Ieri mattina dal terminal ferroviario del polo logistico integrato di Mortara, in provincia di Pavia, è partito il primo treno merci diretto che dall’Italia arriva in Cina. Il treno è composto da 17 vagoni in grado di caricare 34 container. Impiegherà 18 giorni a coprire i 10.800 chilometri che separano Mortara da Chengdu, città nel cuore della Cina con 14 milioni di abitanti. Il treno merci attraversa l’Europa toccando Polonia, Bielorussia, Russia e Kazakistan per arrivare poi nel Paese della Grande Muraglia.

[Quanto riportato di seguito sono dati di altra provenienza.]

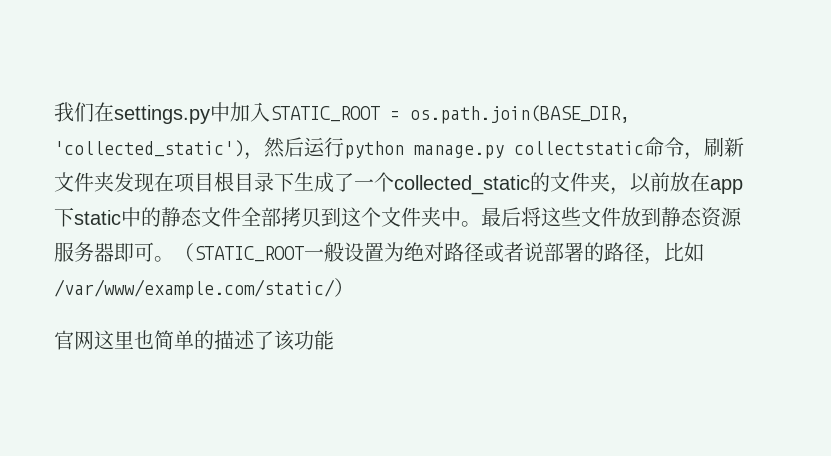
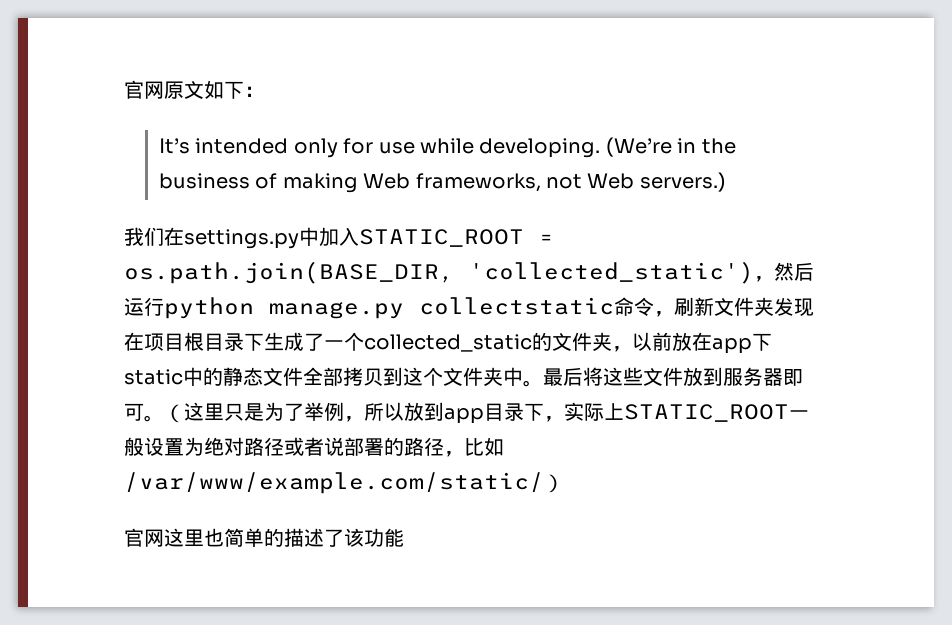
(54, 112) none -> [124,80,264,99] [158,137,736,158] [158,172,726,193] 官网原文如下： // It’s intended only for use while developing. (We’re in the business of making Web frameworks, not Web servers.) //
[661,207,742,228] 静态资源 -> (723, 376) none
(194, 252) none -> [184,402,624,424] 这里只是为了举例，所以放到app目录下，实际上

Nel corso di questo primo viaggio i vagoni trasportano macchinari, mobili, prodotti in metallo, piastrelle e componenti per automobili. Ma in futuro c’è il progetto di trasportare anche prodotti agroalimentari made in Italy.

I vantaggi in termini di tempo, rispetto al trasporto via mare, sono evidenti: 18-22 giorni contro i 40-45. Un po’ di più dei 10 giorni del trasporto aereo che presenta, però, una tariffa alta contro quella media del trasporto su rotaia

Al momento, come sottolinea IlSole24Ore, è prevista la circolazione dei treni con un viaggio andata/ritorno per settimana, che dovrebbero salire a 2-3 viaggi andata-ritorno a settimana nel 2018. Il treno sarà un vero e proprio ambasciatore del made in Italy e, a sua volta, trasporterà in Italia prodotti cinesi.

Partner del progetto è Changjiu Group, gruppo cinese quotato in borsa a Shanghai dal 2016 che conta oltre 20 miliardi di fatturato.

In molti hanno a ragione definito quello di ieri un giorno per la logistica e il trasporto merci. Grazie al nuovo servizio si intensifica quindi anche il rapporto commerciale tra Cina ed Europa che ha ulteriori ampi margini di crescita. Basti pensare che tra il 2014 e il 2015 l’interscambio via ferro tra Pechino e il Vecchio Continente è cresciuto del 165% per un valore vicino ai 7 miliardi di dollari. Cifre che d’ora in poi potranno aumentare in maniera determinante.